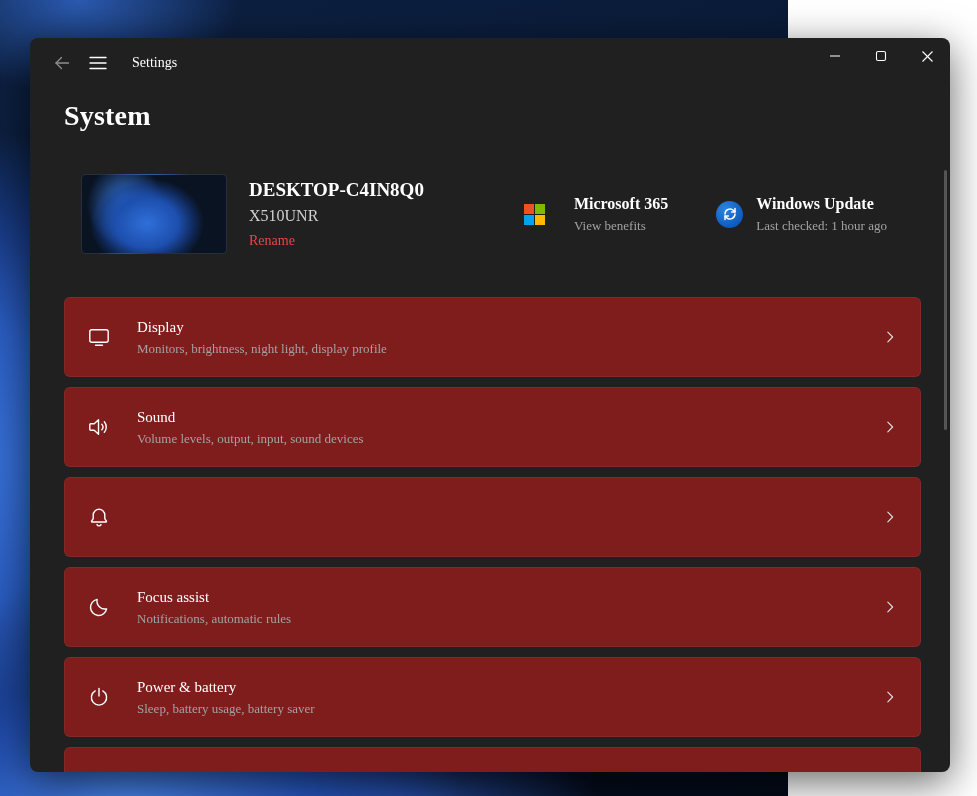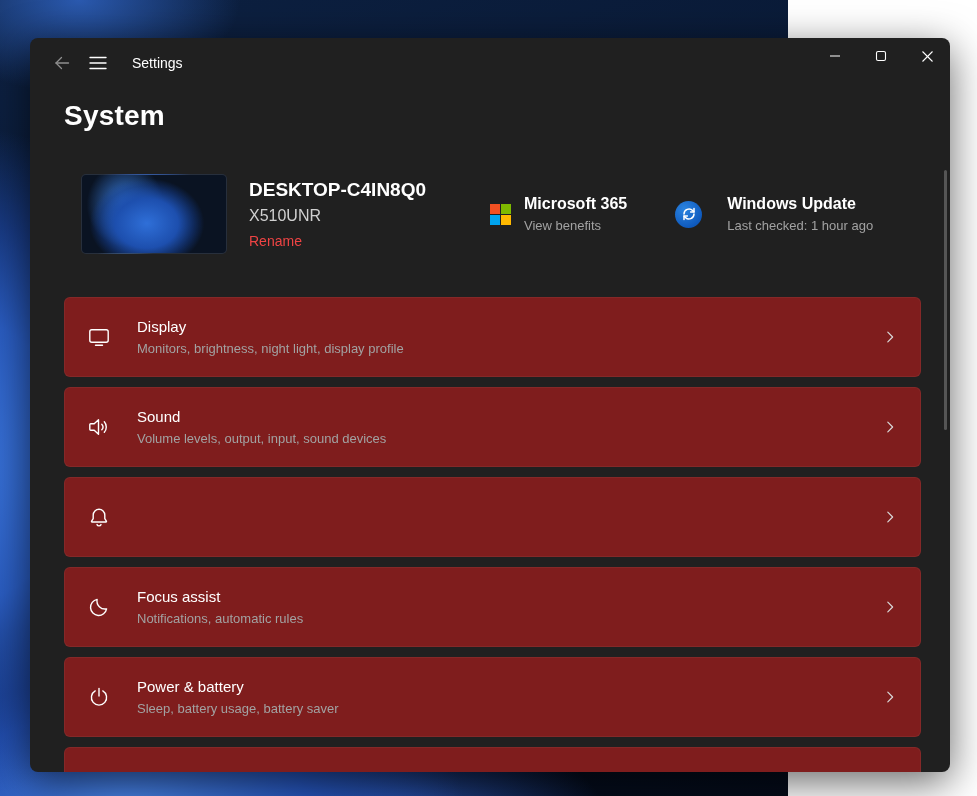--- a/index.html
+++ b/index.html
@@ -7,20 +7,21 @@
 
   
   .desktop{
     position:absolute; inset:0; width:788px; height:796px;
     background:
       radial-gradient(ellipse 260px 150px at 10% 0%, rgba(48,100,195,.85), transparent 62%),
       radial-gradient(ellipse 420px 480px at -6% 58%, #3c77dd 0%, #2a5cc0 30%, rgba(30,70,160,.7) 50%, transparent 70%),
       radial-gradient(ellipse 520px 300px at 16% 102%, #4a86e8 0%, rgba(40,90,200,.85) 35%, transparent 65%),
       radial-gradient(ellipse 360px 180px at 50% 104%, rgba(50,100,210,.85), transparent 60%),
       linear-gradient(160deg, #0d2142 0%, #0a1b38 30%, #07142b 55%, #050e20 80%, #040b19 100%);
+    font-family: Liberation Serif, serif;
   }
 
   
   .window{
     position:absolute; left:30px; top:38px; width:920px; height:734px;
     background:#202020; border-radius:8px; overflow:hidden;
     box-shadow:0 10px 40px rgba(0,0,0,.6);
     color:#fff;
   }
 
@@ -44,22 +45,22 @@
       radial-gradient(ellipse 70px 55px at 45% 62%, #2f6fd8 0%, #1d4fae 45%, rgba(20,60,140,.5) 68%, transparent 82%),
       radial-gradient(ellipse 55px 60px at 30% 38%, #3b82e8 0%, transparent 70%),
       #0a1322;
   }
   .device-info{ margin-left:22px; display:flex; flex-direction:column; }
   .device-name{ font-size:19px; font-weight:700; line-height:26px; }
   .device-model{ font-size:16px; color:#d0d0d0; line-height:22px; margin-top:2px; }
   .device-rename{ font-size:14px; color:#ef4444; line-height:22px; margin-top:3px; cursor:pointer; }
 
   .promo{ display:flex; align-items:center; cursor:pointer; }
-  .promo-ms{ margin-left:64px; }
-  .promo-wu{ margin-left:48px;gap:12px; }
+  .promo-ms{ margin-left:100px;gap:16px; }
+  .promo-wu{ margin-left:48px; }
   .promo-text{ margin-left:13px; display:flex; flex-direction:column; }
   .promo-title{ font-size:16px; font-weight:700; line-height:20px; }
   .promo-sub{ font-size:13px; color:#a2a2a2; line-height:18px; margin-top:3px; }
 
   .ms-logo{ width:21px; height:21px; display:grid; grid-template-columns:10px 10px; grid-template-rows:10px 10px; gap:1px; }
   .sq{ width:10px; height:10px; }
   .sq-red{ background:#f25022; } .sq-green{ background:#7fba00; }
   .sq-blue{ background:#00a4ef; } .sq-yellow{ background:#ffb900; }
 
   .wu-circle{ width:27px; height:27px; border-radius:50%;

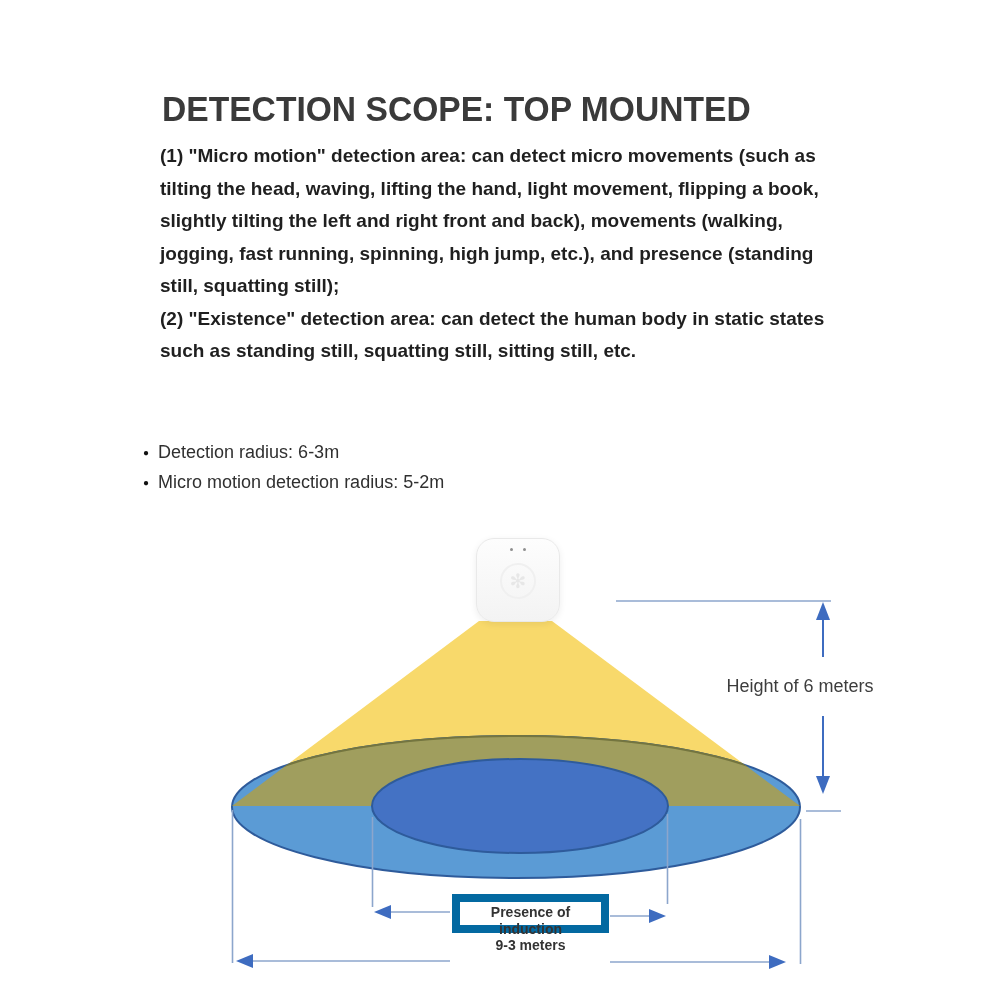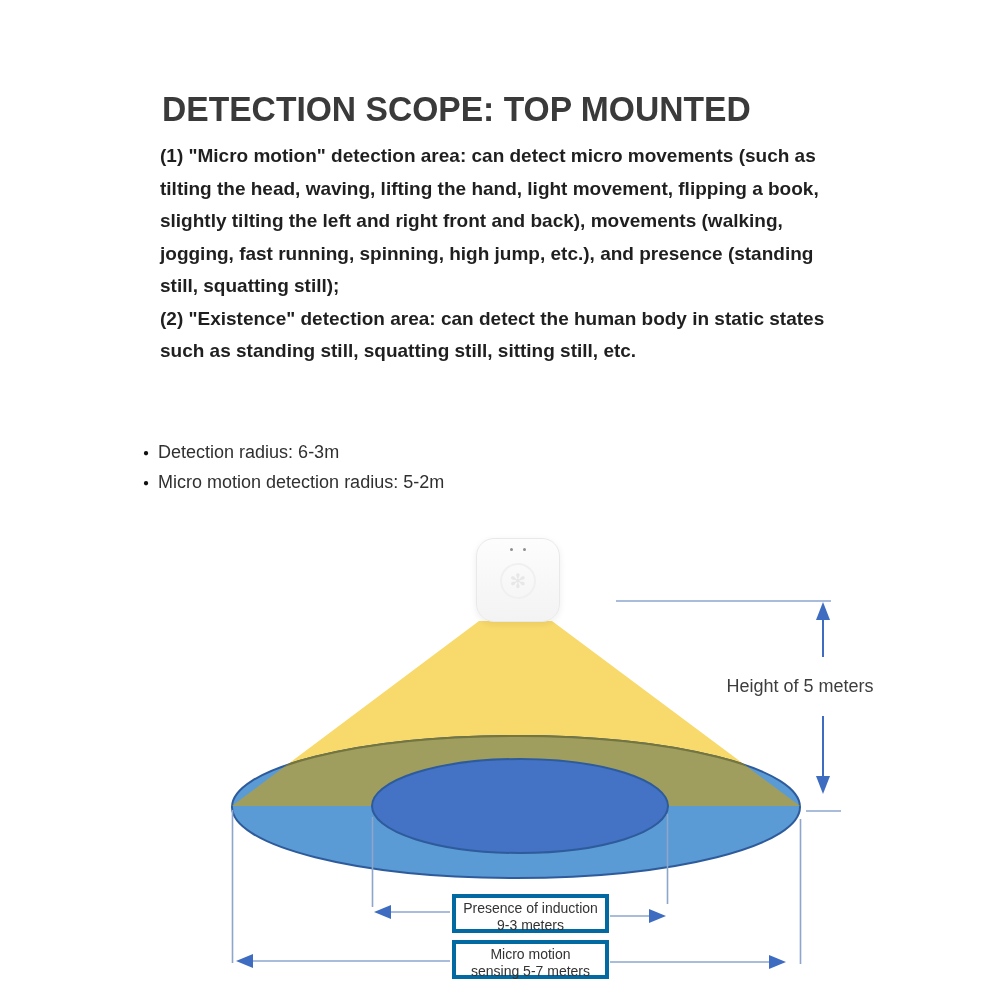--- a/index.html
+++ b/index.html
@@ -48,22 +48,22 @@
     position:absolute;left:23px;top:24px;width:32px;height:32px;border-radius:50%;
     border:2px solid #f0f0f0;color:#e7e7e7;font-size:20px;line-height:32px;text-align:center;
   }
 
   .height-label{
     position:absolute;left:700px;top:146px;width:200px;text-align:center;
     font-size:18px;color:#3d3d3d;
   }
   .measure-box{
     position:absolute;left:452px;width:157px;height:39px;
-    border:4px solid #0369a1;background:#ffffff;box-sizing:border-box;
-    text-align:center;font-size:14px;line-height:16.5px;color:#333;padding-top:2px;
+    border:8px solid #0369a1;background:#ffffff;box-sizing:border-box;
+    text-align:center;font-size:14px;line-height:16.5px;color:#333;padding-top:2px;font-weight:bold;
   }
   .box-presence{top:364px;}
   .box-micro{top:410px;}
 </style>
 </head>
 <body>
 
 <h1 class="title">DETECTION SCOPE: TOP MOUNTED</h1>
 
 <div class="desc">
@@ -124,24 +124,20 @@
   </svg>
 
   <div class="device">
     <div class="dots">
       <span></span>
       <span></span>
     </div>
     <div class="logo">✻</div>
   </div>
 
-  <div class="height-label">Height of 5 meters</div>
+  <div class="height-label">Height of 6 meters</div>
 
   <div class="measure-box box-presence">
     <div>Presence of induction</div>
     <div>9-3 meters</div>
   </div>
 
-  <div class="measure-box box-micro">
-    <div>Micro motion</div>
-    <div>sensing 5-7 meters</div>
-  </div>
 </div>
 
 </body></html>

Try it => Locate the lines above that hold the word "align". Show every one of them.

Exercise answer =>
   .promo{ display:flex; align-items:center; cursor:pointer; }
     border:2px solid #f0f0f0;color:#e7e7e7;font-size:20px;line-height:32px;text-align:center;
     position:absolute;left:700px;top:146px;width:200px;text-align:center;
-    text-align:center;font-size:14px;line-height:16.5px;color:#333;padding-top:2px;
+    text-align:center;font-size:14px;line-height:16.5px;color:#333;padding-top:2px;font-weight:bold;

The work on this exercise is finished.